-- Data extract follows --

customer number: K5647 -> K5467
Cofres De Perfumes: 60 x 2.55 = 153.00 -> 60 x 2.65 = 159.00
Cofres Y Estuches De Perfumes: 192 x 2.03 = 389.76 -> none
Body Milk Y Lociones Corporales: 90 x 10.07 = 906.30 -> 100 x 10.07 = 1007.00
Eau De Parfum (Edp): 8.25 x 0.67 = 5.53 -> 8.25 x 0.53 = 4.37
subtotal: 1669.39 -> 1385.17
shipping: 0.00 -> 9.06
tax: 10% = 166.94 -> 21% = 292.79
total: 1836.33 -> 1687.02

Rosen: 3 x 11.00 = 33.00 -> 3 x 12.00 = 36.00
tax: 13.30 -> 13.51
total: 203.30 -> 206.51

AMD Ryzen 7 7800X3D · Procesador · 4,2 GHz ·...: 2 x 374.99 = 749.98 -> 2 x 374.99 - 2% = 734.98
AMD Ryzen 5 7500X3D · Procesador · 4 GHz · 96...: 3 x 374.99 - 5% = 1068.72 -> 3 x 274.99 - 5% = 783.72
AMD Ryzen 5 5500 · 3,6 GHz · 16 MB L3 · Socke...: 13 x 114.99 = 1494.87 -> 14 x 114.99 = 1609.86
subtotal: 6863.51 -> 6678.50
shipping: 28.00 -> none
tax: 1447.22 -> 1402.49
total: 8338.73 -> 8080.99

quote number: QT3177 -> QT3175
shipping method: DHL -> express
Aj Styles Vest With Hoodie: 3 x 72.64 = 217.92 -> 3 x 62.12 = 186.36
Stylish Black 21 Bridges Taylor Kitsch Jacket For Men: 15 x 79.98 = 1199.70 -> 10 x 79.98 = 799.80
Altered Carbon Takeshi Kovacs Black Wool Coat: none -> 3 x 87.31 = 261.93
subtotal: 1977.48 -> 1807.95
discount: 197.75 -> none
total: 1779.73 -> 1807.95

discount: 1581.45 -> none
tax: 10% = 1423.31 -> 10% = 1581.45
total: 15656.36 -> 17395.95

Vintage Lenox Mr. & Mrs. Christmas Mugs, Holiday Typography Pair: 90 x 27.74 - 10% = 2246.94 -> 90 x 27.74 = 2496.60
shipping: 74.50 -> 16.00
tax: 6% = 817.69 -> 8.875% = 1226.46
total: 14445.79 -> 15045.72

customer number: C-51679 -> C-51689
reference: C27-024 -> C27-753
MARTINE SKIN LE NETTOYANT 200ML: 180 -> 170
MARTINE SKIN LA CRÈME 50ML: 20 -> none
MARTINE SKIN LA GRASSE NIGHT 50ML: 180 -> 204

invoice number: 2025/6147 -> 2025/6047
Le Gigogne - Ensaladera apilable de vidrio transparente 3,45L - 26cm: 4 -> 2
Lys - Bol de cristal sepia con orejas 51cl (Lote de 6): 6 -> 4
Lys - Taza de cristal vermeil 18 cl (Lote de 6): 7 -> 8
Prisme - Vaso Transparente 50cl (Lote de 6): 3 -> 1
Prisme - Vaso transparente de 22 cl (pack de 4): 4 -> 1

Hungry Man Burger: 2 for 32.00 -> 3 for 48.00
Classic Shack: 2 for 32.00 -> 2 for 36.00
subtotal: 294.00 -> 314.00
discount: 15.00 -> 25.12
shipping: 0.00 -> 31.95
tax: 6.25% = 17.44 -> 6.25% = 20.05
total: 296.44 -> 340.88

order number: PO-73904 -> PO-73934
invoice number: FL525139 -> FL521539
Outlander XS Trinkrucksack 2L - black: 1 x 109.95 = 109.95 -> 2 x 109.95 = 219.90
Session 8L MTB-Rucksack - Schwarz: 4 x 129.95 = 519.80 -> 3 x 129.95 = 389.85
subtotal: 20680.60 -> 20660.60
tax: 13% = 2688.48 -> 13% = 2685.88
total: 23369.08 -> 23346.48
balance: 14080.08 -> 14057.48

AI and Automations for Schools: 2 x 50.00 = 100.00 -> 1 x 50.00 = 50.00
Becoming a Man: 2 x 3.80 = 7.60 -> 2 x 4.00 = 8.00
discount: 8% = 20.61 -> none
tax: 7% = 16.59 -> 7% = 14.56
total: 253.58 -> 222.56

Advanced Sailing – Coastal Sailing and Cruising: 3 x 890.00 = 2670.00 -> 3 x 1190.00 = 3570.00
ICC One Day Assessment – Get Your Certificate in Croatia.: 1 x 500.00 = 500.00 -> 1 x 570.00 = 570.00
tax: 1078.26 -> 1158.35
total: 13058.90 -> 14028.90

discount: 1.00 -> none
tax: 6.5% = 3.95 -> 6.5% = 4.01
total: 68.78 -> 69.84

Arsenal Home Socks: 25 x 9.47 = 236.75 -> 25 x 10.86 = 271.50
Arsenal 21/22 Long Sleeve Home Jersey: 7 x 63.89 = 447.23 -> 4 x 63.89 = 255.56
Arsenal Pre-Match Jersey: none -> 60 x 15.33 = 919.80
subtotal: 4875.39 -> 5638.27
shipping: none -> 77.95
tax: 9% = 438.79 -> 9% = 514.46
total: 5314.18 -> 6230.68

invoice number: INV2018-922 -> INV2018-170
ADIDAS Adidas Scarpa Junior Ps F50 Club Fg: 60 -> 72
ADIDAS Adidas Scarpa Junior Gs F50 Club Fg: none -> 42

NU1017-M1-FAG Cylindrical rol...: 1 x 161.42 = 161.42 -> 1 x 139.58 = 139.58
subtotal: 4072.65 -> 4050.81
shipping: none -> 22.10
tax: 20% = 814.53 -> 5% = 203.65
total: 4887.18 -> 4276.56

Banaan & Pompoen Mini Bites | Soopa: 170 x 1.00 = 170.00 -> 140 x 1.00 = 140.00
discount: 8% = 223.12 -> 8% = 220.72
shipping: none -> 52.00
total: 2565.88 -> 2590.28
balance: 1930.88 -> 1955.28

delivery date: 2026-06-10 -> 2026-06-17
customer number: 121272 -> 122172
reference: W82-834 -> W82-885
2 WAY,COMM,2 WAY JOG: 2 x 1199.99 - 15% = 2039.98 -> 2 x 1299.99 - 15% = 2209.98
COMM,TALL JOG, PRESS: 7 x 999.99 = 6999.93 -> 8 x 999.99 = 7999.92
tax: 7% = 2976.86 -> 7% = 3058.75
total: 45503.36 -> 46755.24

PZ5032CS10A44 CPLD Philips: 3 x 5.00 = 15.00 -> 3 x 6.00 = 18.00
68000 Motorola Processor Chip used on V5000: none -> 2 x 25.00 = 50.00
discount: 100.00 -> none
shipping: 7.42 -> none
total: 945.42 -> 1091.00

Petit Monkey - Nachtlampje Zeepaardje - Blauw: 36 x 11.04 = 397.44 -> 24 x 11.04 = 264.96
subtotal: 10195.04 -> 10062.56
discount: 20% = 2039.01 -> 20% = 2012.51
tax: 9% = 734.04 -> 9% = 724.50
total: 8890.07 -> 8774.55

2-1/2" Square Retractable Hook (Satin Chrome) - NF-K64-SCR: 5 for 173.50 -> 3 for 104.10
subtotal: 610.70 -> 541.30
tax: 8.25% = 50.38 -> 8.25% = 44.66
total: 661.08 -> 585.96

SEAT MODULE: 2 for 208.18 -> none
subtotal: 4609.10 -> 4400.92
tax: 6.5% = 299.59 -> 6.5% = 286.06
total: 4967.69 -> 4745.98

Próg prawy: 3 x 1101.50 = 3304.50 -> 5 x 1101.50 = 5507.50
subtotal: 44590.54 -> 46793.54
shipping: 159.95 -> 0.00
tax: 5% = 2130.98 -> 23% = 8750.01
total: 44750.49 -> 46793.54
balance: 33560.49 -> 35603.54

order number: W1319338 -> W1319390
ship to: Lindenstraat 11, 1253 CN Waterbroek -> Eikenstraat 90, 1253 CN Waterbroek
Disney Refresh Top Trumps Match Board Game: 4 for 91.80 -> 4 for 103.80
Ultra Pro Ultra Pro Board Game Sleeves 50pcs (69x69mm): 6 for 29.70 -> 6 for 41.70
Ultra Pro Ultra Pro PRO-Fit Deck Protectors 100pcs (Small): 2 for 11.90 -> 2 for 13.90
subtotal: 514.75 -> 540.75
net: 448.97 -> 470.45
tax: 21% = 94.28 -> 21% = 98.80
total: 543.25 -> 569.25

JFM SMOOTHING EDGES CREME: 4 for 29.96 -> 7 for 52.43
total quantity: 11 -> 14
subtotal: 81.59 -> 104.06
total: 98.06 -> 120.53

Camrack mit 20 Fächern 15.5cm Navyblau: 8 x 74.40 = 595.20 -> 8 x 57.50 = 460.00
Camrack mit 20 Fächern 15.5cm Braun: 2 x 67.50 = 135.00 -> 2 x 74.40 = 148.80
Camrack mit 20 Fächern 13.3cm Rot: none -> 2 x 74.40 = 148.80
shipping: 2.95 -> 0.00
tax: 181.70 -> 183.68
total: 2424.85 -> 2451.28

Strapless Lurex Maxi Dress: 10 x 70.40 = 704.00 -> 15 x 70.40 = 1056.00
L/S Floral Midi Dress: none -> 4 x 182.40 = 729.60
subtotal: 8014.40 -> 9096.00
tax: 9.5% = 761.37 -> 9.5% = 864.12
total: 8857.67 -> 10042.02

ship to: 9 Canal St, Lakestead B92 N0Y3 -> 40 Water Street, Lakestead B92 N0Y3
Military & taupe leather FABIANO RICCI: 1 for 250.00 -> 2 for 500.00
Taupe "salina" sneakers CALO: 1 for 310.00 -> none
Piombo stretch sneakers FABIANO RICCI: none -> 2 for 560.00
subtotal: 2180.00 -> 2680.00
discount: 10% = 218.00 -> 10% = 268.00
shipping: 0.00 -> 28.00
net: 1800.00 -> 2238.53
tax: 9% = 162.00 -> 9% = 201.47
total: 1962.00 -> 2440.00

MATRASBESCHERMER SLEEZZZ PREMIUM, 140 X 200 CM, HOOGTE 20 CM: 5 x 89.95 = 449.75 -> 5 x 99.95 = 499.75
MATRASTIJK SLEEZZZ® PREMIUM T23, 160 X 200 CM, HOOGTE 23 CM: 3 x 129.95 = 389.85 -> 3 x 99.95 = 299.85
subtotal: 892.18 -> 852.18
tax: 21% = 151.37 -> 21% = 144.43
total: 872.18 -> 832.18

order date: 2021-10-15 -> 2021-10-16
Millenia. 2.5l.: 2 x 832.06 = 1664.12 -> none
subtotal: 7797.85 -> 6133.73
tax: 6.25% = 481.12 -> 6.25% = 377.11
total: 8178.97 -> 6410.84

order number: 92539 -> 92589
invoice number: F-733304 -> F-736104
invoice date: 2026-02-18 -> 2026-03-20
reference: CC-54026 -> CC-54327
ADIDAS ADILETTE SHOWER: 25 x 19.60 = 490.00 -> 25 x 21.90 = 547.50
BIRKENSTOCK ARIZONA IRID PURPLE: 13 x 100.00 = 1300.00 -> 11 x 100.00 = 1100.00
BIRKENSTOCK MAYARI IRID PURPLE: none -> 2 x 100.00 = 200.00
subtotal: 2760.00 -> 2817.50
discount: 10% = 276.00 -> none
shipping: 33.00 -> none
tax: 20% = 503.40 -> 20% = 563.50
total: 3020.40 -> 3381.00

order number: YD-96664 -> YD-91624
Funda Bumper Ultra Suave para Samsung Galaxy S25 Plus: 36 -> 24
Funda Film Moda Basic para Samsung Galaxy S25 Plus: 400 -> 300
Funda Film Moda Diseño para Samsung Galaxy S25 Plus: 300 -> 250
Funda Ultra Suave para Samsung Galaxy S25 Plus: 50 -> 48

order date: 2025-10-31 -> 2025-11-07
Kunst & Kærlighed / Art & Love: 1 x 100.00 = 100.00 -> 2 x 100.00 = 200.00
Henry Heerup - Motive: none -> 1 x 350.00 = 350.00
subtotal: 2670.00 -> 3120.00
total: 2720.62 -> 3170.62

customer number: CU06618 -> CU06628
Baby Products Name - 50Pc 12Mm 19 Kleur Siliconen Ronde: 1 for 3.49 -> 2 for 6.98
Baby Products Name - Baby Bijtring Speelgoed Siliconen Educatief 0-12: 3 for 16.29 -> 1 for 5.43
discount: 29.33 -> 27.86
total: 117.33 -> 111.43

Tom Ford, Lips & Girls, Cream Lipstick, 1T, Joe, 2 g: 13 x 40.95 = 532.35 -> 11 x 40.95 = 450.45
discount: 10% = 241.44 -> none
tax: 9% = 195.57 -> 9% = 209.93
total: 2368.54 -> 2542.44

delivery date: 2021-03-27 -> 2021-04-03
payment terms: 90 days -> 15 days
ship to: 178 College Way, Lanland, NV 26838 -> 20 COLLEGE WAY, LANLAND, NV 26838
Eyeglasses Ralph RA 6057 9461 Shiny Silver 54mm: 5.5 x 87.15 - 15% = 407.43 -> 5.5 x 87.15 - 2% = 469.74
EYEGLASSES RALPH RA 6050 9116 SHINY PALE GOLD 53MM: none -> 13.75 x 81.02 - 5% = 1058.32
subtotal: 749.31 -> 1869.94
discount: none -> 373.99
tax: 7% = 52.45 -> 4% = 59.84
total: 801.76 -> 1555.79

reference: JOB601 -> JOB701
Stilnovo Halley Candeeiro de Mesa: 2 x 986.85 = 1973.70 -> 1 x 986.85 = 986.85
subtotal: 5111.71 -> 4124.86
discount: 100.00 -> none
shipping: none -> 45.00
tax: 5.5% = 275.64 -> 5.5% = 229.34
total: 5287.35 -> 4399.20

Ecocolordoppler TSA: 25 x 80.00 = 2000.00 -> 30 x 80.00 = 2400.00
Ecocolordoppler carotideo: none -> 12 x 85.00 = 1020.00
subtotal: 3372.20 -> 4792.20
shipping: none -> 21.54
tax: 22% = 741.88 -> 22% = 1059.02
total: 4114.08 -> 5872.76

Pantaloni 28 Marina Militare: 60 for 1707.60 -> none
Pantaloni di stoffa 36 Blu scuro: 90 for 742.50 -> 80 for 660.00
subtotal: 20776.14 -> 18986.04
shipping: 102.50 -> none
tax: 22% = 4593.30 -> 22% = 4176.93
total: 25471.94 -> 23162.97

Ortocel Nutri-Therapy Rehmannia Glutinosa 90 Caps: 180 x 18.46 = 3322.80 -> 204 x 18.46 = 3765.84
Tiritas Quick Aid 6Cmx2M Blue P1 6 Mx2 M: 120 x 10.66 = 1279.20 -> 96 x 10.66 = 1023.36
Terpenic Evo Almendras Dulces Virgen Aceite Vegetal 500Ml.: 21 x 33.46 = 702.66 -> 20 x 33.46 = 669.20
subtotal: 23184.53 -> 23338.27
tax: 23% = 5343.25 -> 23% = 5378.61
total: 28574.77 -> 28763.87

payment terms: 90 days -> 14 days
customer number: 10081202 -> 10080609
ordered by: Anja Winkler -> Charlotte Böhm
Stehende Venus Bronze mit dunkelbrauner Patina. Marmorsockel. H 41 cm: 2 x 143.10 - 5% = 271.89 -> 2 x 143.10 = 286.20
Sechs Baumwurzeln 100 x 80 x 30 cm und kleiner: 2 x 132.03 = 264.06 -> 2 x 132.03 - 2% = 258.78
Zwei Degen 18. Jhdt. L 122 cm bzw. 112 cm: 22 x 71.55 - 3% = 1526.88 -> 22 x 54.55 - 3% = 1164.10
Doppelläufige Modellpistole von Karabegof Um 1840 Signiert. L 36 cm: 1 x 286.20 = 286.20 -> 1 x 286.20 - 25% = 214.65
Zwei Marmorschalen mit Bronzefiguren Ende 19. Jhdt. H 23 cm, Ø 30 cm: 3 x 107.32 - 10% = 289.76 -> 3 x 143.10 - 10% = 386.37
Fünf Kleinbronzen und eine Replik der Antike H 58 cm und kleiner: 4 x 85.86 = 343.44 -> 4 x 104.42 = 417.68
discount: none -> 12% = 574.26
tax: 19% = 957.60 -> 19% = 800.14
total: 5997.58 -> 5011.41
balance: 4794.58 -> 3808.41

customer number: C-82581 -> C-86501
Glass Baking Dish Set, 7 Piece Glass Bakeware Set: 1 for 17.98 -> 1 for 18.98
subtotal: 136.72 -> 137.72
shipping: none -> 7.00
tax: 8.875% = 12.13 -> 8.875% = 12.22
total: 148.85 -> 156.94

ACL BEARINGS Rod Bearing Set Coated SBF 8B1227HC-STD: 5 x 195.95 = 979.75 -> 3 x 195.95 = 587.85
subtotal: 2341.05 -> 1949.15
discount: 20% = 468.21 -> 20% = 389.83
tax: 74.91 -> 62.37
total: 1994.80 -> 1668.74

-- Data extract concluded --

**Your assignment:**
The output must consist solely of the lines from the first line of the records through the line containing "total: 1836.33 -> 1687.02", reproduced exactly.

**Solution to this exercise:**
customer number: K5647 -> K5467
Cofres De Perfumes: 60 x 2.55 = 153.00 -> 60 x 2.65 = 159.00
Cofres Y Estuches De Perfumes: 192 x 2.03 = 389.76 -> none
Body Milk Y Lociones Corporales: 90 x 10.07 = 906.30 -> 100 x 10.07 = 1007.00
Eau De Parfum (Edp): 8.25 x 0.67 = 5.53 -> 8.25 x 0.53 = 4.37
subtotal: 1669.39 -> 1385.17
shipping: 0.00 -> 9.06
tax: 10% = 166.94 -> 21% = 292.79
total: 1836.33 -> 1687.02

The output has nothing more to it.